I'm very sorry Blisterfeet. About six months after I disassociated my dad died. I was told that I could visit him in hospice one last time. My decision at the time was to be the bigger person (as I saw it) and to just be me, a loving guy that was now healthy emotionally.
I went. It was weird. It was all about them, as it always is with JWs. I pushed for my moment alone at the end and said some heartfelt and poignant things. I wanted to release my dad from worry and send things out on a good note. He offered me nothing.
Once I left I was dead to them again. I wasn't even invited to the funeral. My mom said we'd get together. That never happened. They'll lie or do whatever they need to do to get what they want. It's all about them.
Seeing my dad ultimately wasn't good. I got to end things on a better note but it was just me making it all happen. Being catapulted back in and spat back out of the family so quick was a mind fuck.
My mom can die alone (well she still has my youngest brother and my sister) . I won't be used by them any longer. I'm done unless someone comes out of that toxic environment. I owe them nothing. It was and has always been about them. One of my mom's biggest fears is that my brother and I who are shunned think they were monsters. I do. I can rationalize how they got there, excuse their behavior as victims, but in the end it would be me putting myself last again to make people feel better that would never do the same for me. So fuck 'em.

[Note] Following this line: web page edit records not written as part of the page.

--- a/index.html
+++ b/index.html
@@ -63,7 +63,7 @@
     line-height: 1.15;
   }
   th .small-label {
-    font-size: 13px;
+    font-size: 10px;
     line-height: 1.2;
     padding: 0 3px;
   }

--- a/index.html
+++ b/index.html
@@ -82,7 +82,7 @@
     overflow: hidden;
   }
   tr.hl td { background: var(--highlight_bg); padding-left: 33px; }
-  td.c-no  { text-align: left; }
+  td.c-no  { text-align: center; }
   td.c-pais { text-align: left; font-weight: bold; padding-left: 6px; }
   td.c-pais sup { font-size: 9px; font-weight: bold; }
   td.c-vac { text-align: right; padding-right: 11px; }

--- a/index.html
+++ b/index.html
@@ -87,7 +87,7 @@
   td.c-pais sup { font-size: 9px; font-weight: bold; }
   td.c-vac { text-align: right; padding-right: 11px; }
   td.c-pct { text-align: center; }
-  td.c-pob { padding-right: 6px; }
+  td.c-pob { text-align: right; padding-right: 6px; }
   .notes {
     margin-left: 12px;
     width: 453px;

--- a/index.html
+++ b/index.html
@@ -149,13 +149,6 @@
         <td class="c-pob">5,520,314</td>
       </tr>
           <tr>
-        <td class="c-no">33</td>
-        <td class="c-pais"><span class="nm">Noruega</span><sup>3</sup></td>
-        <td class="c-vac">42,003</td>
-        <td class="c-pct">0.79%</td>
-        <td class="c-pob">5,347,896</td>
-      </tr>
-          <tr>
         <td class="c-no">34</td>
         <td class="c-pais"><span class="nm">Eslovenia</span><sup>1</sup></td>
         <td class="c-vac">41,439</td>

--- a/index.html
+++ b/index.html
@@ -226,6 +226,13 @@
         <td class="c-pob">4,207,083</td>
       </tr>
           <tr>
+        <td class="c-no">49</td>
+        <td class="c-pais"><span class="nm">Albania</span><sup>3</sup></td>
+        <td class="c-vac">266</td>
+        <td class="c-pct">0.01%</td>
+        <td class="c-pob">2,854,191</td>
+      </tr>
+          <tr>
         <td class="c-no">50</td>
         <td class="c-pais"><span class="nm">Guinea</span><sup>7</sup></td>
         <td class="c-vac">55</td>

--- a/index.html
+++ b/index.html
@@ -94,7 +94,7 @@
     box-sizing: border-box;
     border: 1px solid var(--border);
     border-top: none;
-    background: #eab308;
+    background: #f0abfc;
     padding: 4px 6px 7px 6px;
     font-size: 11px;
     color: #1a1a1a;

You do you. Don't be guilted into anything. Don't be something that you feel they want you to be. They wouldn't for you. Don't let them jerk you around. At the same time don't be prickly. Just be you, but make sure that you're taking care of you, not them, in the process.
Just my 2 cents from my experience a couple of years ago and my feelings after. I thought I'd regret not stepping up for them. I regret doing so now. They made their bed and alienated us, they can lie in it.